I read that treaty. And what it says is this, that a world government is going to be created. The word “government” actually appears as the first of three purposes of the new entity. The second purpose is the transfer of wealth from the countries of the West to third world countries, in satisfication of what is called, coyly, “climate debt” – because we’ve been burning CO2 and they haven’t. We’ve been screwing up the climate and they haven’t. And the third purpose of this new entity, this government, is enforcement.

How many of you think that the word “election” or “democracy” or “vote” or “ballot” occurs anywhere in the 200 pages of that treaty? Quite right, it doesn’t appear once. So, at last, the communists who piled out of the Berlin Wall and into the environmental movement, who took over Greenpeace so that my friends who funded it left within a year, because [the communists] captured it – Now the apotheosis as at hand. They are about to impose a communist world government on the world. You have a president who has very strong sympathies with that point of view. He’s going to sign it. He’ll sign anything. He’s a Nobel Peace Prize [winner]; of course he’ll sign it.

[laughter]

And the trouble is this; if that treaty is signed, if your Constitution says that it takes precedence over your Constitution (sic), and you can’t resign from that treaty unless you get agreement from all the other state parties – And because you’ll be the biggest paying country, they’re not going to let you out of it.

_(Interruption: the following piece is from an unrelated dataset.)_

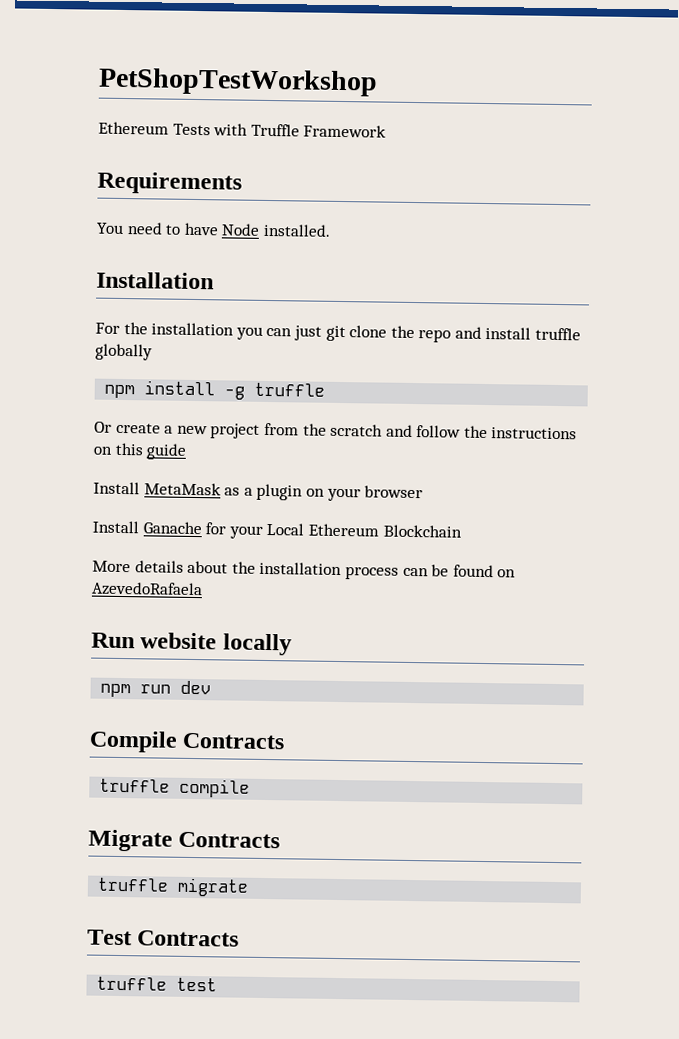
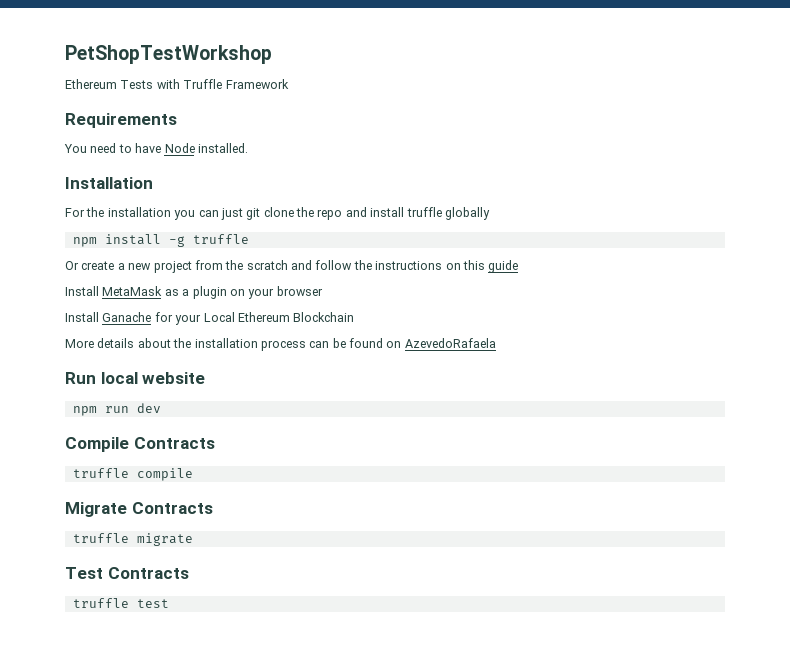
(135, 640) none -> [100,372,138,384] local
[222,633,292,656] locally -> (206, 378) none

So, thank you, America. You were the beacon of freedom to the world. It is a privilege merely to stand on this soil of freedom while it is still free. But, in the next few weeks, unless you stop it, your president will sign your freedom, your democracy, and your humanity away forever. And neither you nor any subsequent government you may elect will have any power whatsoever to take it back. That is how serious it is. I’ve read the treaty. I’ve seen this stuff about [world] government and climate debt and enforcement. They are going to do this to you whether you like it or not.

But I think it is here, here in your great nation, which I so love and I so admire – it is here that perhaps, at this eleventh hour, at the fifty-ninth minute and fifty-ninth second, you will rise up and you will stop your president from signing that dreadful treaty, that purposeless treaty. For there is no problem with climate and, even if there were, an economic treaty does nothing to [help] it.

So I end by saying to you the words that Winston Churchill addressed to your president in the darkest hour before the dawn of freedom in the Second World War. He quoted from your great poet Longfellow:

Sail on, O Ship of State!
Sail on, O Union, strong and great!
Humanity with all its fears,
With all the hopes of future years,
Is hanging breathless on thy fate!
Link posted earlier under Wand's guest post, but it deserves its own post.

Thank you, Wand!

6 comments:

RebeccaH said...

Longfellow's words were never more appropriate than they are today. I don't know how we can stop the Narcissist-in-Chief from bulling ahead with that idiocy, but hopefully we can scare his supporters (Congress vote-whores) enough that they'll stop him. Otherwise, we're screwed.

1735099 said...
This comment has been removed by the author.
1735099 said...

Another quote from Churchill -
"We could not contemplate that you would refuse our request for the diversion of the leading division to save the situation in Burma".
Cable - Churchill to Curtin - February 1942 - when Churchill was demanding that an Australian Division be redirected to Burma instead of sailing home to defend against the Japanese.
Not all Australians have fond memories of Churchill.

Minicapt said...

But Churchill did say "in the morning I'll be sober".

Cheers

1735099 said...

My father (ex RAAF in New Guinea in WW2) used to describe Churchill as "that rotten old drunk".

Minicapt said...

Your father was perspicuous and cogent.